- Opening Delimiter -

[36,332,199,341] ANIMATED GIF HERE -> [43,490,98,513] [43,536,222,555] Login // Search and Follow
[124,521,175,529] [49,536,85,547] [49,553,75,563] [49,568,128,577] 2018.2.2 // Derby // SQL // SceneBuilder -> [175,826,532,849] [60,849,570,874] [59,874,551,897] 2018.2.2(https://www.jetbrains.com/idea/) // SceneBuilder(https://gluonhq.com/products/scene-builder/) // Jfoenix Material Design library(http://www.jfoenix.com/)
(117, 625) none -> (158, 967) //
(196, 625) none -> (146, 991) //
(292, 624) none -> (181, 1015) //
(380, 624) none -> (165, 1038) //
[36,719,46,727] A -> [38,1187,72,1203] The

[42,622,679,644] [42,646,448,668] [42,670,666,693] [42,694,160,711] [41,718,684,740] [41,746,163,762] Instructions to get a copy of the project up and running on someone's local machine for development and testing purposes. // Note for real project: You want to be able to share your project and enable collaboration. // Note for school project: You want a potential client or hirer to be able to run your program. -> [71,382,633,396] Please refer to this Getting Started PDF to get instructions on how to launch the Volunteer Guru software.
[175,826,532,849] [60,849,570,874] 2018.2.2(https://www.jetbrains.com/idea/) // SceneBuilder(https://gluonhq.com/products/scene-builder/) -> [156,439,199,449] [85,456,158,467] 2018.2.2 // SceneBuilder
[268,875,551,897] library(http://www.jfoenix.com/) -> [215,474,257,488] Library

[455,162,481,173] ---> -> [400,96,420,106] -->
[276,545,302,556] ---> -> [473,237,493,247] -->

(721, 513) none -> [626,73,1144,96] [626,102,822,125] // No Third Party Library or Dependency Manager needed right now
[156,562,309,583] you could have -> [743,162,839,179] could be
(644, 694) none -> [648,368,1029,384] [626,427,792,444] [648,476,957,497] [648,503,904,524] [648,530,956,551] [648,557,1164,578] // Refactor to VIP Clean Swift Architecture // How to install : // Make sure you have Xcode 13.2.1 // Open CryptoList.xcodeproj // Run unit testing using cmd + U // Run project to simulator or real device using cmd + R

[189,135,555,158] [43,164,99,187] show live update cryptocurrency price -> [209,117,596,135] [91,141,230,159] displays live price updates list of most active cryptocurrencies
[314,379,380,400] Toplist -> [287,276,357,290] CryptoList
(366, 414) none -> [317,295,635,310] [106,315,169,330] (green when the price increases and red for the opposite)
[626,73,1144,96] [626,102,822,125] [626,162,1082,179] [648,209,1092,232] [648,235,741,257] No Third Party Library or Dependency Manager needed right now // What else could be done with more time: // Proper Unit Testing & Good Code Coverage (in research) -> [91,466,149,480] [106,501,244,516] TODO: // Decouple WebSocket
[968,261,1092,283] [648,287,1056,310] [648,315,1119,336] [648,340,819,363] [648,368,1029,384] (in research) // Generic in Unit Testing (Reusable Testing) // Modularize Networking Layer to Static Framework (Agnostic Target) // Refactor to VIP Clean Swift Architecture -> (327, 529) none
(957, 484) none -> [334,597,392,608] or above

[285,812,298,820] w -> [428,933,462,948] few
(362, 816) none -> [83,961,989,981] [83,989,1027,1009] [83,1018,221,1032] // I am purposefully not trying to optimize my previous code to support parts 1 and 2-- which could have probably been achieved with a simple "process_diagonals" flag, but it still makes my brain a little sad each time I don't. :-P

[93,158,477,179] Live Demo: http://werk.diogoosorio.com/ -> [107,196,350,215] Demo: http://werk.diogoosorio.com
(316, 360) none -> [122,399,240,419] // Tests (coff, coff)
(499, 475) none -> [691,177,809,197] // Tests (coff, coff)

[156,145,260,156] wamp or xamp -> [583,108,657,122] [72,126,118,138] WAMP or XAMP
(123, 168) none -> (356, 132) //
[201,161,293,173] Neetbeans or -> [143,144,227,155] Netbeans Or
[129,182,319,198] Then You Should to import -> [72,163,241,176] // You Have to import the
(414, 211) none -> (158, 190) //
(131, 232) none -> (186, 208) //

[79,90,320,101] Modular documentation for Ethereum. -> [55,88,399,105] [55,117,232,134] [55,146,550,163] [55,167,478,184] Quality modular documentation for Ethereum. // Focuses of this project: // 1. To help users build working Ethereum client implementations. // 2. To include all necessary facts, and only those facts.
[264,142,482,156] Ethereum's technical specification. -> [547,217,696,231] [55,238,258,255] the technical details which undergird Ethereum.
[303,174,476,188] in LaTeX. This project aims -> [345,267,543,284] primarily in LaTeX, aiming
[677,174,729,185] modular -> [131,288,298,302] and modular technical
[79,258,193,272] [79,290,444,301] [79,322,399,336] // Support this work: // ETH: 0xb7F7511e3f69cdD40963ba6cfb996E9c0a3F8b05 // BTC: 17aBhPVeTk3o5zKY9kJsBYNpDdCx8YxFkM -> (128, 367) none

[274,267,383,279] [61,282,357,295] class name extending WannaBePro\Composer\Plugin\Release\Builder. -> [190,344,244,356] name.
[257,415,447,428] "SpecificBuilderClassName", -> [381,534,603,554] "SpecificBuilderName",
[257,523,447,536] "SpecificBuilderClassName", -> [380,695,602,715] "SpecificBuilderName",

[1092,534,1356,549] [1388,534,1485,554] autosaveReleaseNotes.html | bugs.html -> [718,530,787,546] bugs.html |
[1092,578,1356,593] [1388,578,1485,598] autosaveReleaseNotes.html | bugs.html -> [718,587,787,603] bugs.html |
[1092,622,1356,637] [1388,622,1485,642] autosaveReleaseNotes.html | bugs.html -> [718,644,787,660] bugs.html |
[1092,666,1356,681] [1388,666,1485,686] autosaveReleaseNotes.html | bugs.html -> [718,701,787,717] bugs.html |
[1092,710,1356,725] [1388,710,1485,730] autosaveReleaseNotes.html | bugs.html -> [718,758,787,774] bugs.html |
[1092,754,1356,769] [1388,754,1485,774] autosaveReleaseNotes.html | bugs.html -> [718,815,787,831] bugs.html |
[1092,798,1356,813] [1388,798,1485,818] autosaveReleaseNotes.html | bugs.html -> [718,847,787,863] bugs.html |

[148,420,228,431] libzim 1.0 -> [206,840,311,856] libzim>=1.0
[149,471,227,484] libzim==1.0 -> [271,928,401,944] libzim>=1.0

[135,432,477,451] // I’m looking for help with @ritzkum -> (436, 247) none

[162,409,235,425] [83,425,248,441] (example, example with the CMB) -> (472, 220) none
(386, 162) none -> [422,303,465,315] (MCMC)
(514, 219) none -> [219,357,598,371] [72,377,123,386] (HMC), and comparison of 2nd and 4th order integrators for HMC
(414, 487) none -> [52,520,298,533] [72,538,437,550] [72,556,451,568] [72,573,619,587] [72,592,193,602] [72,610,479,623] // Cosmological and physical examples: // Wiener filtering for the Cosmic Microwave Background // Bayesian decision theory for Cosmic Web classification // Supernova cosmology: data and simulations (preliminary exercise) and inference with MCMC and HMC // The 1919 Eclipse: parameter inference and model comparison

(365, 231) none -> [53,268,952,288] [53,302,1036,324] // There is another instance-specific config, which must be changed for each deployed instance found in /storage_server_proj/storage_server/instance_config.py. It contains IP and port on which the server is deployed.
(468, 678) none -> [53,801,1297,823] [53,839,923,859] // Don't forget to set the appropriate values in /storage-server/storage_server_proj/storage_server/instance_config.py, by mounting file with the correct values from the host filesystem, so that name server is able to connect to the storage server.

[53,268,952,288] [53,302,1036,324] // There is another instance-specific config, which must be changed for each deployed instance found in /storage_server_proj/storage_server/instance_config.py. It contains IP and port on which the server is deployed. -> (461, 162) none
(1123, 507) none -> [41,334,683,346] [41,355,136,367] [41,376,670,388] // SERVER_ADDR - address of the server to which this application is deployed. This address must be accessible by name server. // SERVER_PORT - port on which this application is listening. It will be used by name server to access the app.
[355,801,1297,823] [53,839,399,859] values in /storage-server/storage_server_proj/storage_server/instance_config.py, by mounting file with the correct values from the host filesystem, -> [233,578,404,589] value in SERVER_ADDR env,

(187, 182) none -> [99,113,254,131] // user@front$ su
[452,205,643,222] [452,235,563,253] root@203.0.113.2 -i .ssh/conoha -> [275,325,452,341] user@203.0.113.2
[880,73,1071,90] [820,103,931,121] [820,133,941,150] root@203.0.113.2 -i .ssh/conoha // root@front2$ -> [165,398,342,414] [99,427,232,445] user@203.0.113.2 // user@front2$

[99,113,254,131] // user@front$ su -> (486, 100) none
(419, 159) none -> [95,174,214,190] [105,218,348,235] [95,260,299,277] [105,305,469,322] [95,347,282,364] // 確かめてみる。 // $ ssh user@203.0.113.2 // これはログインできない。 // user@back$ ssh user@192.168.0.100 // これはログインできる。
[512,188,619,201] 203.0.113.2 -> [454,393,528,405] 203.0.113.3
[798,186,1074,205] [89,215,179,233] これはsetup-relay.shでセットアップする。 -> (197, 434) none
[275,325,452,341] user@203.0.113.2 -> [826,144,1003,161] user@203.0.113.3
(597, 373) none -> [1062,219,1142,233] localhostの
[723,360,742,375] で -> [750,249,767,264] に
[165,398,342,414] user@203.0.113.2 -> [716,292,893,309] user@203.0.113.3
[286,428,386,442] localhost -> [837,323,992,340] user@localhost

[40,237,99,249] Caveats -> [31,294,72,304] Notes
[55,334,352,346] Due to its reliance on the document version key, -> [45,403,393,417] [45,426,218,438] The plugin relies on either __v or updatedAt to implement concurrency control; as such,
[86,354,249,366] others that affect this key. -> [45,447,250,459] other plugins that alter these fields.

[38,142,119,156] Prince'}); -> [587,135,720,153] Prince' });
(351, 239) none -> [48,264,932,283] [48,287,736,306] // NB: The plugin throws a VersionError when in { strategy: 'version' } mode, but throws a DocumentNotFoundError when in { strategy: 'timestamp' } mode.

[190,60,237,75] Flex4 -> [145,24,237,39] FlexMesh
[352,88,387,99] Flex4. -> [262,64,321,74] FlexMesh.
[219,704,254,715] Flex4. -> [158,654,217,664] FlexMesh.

- Closing Delimiter -

A verbatim transcription is required of the lines from the one with "[275,325,452,341] user@203.0.113.2 ->" through the final line of the entries above, and of nothing else.

[275,325,452,341] user@203.0.113.2 -> [826,144,1003,161] user@203.0.113.3
(597, 373) none -> [1062,219,1142,233] localhostの
[723,360,742,375] で -> [750,249,767,264] に
[165,398,342,414] user@203.0.113.2 -> [716,292,893,309] user@203.0.113.3
[286,428,386,442] localhost -> [837,323,992,340] user@localhost

[40,237,99,249] Caveats -> [31,294,72,304] Notes
[55,334,352,346] Due to its reliance on the document version key, -> [45,403,393,417] [45,426,218,438] The plugin relies on either __v or updatedAt to implement concurrency control; as such,
[86,354,249,366] others that affect this key. -> [45,447,250,459] other plugins that alter these fields.

[38,142,119,156] Prince'}); -> [587,135,720,153] Prince' });
(351, 239) none -> [48,264,932,283] [48,287,736,306] // NB: The plugin throws a VersionError when in { strategy: 'version' } mode, but throws a DocumentNotFoundError when in { strategy: 'timestamp' } mode.

[190,60,237,75] Flex4 -> [145,24,237,39] FlexMesh
[352,88,387,99] Flex4. -> [262,64,321,74] FlexMesh.
[219,704,254,715] Flex4. -> [158,654,217,664] FlexMesh.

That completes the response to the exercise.